Lawton opens his hand. Daisy gives a shuddering sigh, then drops the diamond ring into his palm.
“What shall I do, Fa? People will soon get to hear that I broke the engagement. I will be a laughing stock. They will shun me. Mama will -”
“Leave Mama to me,” Lawton says firmly. “As for society - I doubt that it will care. I have arranged a meeting with the young man’s father after luncheon. It is my intention to make sure that no blame will ever attach itself to you.”
Daisy gives his arm a little squeeze.
“Thank you, Fa. What happens now?”
Lawton smiles.
“Now, I put you in the carriage and you go and make your peace with a certain best friend. Who has been a very brave best friend, even though you did not appreciate it at the time.”

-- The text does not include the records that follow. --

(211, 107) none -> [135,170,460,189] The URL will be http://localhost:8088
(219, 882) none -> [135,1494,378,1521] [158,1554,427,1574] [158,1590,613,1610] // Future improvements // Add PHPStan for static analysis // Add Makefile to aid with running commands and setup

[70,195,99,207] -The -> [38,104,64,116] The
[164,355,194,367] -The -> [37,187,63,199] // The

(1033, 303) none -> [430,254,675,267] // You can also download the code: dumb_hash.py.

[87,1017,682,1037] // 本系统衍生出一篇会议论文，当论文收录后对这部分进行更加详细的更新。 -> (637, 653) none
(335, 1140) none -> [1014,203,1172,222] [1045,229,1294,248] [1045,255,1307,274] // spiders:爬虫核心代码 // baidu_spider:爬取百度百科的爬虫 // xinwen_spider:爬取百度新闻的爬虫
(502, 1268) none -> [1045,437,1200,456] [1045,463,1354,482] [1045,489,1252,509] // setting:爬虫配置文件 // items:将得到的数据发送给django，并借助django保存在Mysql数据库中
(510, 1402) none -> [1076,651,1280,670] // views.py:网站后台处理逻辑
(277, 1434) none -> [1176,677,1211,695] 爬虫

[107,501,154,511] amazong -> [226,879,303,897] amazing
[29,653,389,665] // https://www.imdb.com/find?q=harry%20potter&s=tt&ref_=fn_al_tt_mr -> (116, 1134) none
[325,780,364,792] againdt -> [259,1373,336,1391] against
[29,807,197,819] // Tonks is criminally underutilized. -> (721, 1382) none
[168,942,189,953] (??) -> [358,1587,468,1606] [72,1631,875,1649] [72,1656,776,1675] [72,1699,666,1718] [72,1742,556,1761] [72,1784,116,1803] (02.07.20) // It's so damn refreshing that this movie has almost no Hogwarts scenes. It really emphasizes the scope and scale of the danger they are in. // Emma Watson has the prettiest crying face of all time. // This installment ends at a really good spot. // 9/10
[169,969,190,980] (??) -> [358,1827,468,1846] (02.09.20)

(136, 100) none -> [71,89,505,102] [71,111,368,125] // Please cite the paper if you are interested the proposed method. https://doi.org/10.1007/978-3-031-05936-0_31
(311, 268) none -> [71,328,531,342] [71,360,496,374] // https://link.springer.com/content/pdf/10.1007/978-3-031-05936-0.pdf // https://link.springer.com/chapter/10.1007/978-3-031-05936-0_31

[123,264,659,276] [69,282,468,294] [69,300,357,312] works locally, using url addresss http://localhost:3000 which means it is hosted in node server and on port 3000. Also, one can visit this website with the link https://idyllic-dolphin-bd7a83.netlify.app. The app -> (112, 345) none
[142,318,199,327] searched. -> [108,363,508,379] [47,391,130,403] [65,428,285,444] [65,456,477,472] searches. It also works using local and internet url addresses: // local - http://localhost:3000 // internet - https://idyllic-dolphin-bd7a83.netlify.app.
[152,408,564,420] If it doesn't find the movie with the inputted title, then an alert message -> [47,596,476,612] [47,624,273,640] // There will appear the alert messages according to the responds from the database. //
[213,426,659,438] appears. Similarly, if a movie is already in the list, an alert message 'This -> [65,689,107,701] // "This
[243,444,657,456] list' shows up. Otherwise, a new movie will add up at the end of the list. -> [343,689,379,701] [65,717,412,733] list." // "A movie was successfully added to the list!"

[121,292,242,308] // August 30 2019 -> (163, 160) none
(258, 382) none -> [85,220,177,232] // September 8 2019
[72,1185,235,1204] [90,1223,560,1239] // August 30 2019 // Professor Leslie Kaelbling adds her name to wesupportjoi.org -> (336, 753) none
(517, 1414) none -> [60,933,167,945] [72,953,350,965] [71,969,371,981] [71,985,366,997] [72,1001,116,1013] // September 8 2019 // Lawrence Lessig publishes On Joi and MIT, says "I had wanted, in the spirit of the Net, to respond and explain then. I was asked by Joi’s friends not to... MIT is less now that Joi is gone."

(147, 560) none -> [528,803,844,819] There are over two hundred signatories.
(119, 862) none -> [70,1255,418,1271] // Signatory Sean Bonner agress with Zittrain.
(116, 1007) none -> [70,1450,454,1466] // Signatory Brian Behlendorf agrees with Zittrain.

“Oh Fa - do you think she will ever forgive me?”
Lawton gets up and offers her his arm.
“There’s only one way to find out. Your carriage awaits, m’lady. Go and make your peace with Tishy, and then come home. I will tell Mama what has happened. With a bit of luck, we may never have to undergo another grand dinner party in our lives.”
****
The Right Honourable Richard Barnes Baker MP is enjoying a post-prandial brandy and cigar in the Members Dining Room of the House of Commons when one of the waiting staff approaches discreetly with a note on a silver salver. Barnes Baker reads it, then gives the man his instructions.
A few minutes later Lawton enters the dark wood panelled room, his face set and grave. Barnes Baker rises, smiling broadly, and holds out his hand.
“Lawton, my dear chap! This is a pleasant and unexpected surprise. Carruth - a brandy here.”
Lawton places his own hands firmly in his pockets.
“I have not come to exchange pleasantries, Barnes Baker. And I do not want
a brandy. Please read this letter - it is addressed to your son, but I have permission from the writer to show it to you.”
He hands over the letter.
Frowning, Barnes Baker skims the contents. He looks up, anger in his eyes.
“Who is this person? Why is she accusing my son of such behaviour?”
“The writer of this letter is under my medical care. Her history with your son is written in the pages you have just read. Your son, sir, is a blackguard and a scoundrel of the first order. I am here to tell you that both you and he may consider his engagement to my daughter to be at an end.”
Barnes Baker’s face colours up angrily.
“How dare you, Lawton! You come barging in here accusing my boy of fathering a child on some lying lower class slut - who is probably only trying to make money out of her situation.”
“She does not lie,” Lawton replies. “And as for her class - she is, or rather was a governess before she was turned out of the house. I knew the address of her former employer and I am quite prepared to write to him to corroborate what she has told me.”
“Rubbish!” Barnes Baker blusters. “The woman is clearly lying through her teeth. She has probably never met Digby in her life.”
“She has given a very accurate description of him to my daughter then,” Lawton says drily. “Including some details that only a person in intimate contact with him would know - of course if you say she is lying, there is an easy way to prove it: let your son come to the hospital and face her. What do you say?”
“I say this is a concocted plot to get out of the engagement for some reason. Perhaps your daughter has another beau in the background, eh? Yes - that’d be it. My son is to be thrown over for another man. Well, I tell you straight I won’t stand for it, Lawton. If your girl breaks with Digby, I shall make sure everybody knows what sort of people you are.”
Lawton’s mind circles the comment and compares it to the earlier one about lying lower class sluts. He smiles brightly.
“You are, of course, free to take whatever course you wish. But before you do, let me make clear certain sentiments expressed in the letter. Apparently, your son has arranged via his man, whose name I believe is Hunter, for the baby to be quietly disposed of. Infanticide is a crime, Barnes Baker. Planning to kill somebody - however young, is a crime also.